**Aim of the exercise:** Look for the line with "row order: 투자활동현금흐름" in the data below, then reproduce word for word that line and every line after it. Leave out all pictures and add nothing.

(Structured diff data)
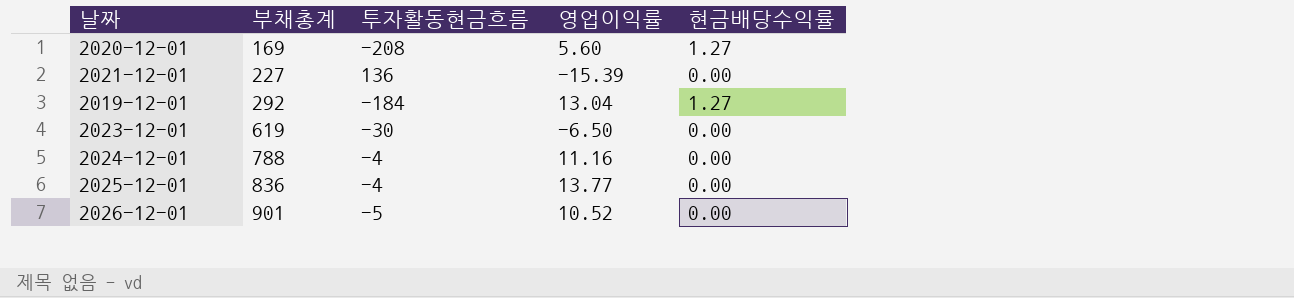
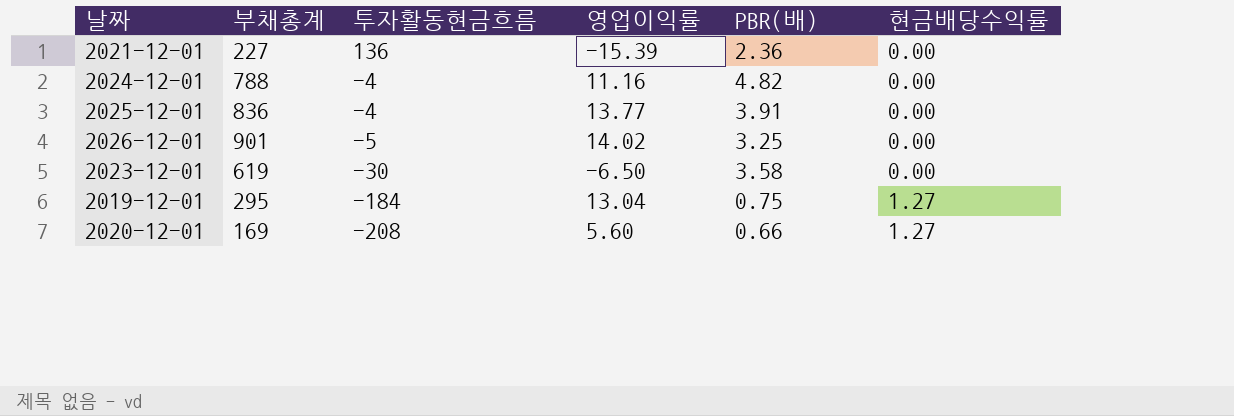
row order: 부채총계 ascending -> 투자활동현금흐름 descending
column PBR(배) | position: none -> 5
2026-12-01 | 영업이익률: 10.52 -> 14.02
2019-12-01 | 부채총계: 292 -> 295

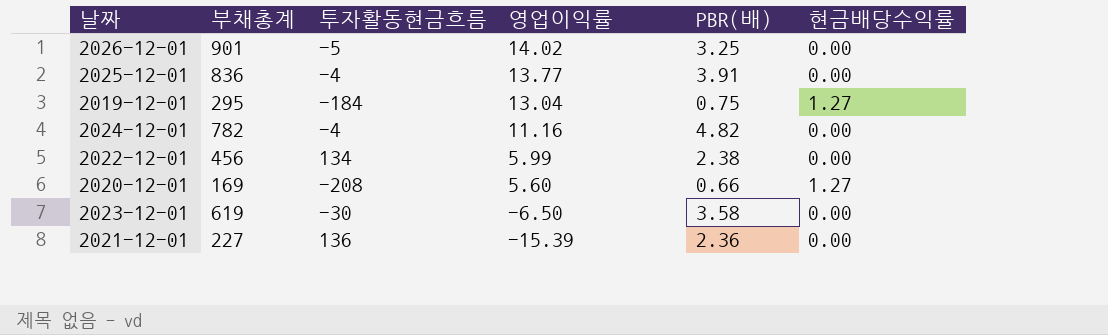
row order: 투자활동현금흐름 descending -> 영업이익률 descending
2024-12-01 | 부채총계: 788 -> 782
row 2022-12-01: none -> 456 | 134 | 5.99 | 2.38 | 0.00

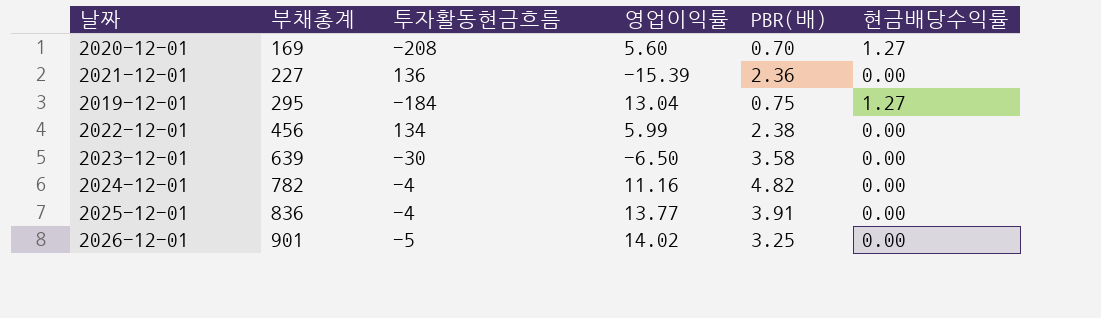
row order: 영업이익률 descending -> 부채총계 ascending
2020-12-01 | PBR(배): 0.66 -> 0.70
2023-12-01 | 부채총계: 619 -> 639

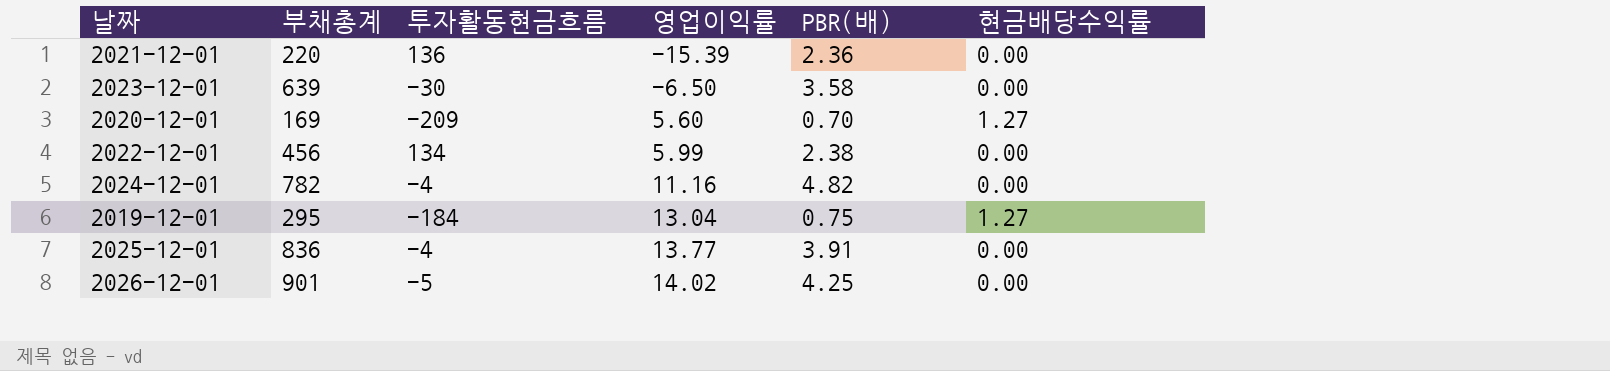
row order: 부채총계 ascending -> 영업이익률 ascending
2021-12-01 | 부채총계: 227 -> 220
2020-12-01 | 투자활동현금흐름: -208 -> -209
2026-12-01 | PBR(배): 3.25 -> 4.25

**Exercise response:**
row order: 투자활동현금흐름 descending -> 영업이익률 descending
2024-12-01 | 부채총계: 788 -> 782
row 2022-12-01: none -> 456 | 134 | 5.99 | 2.38 | 0.00

row order: 영업이익률 descending -> 부채총계 ascending
2020-12-01 | PBR(배): 0.66 -> 0.70
2023-12-01 | 부채총계: 619 -> 639

row order: 부채총계 ascending -> 영업이익률 ascending
2021-12-01 | 부채총계: 227 -> 220
2020-12-01 | 투자활동현금흐름: -208 -> -209
2026-12-01 | PBR(배): 3.25 -> 4.25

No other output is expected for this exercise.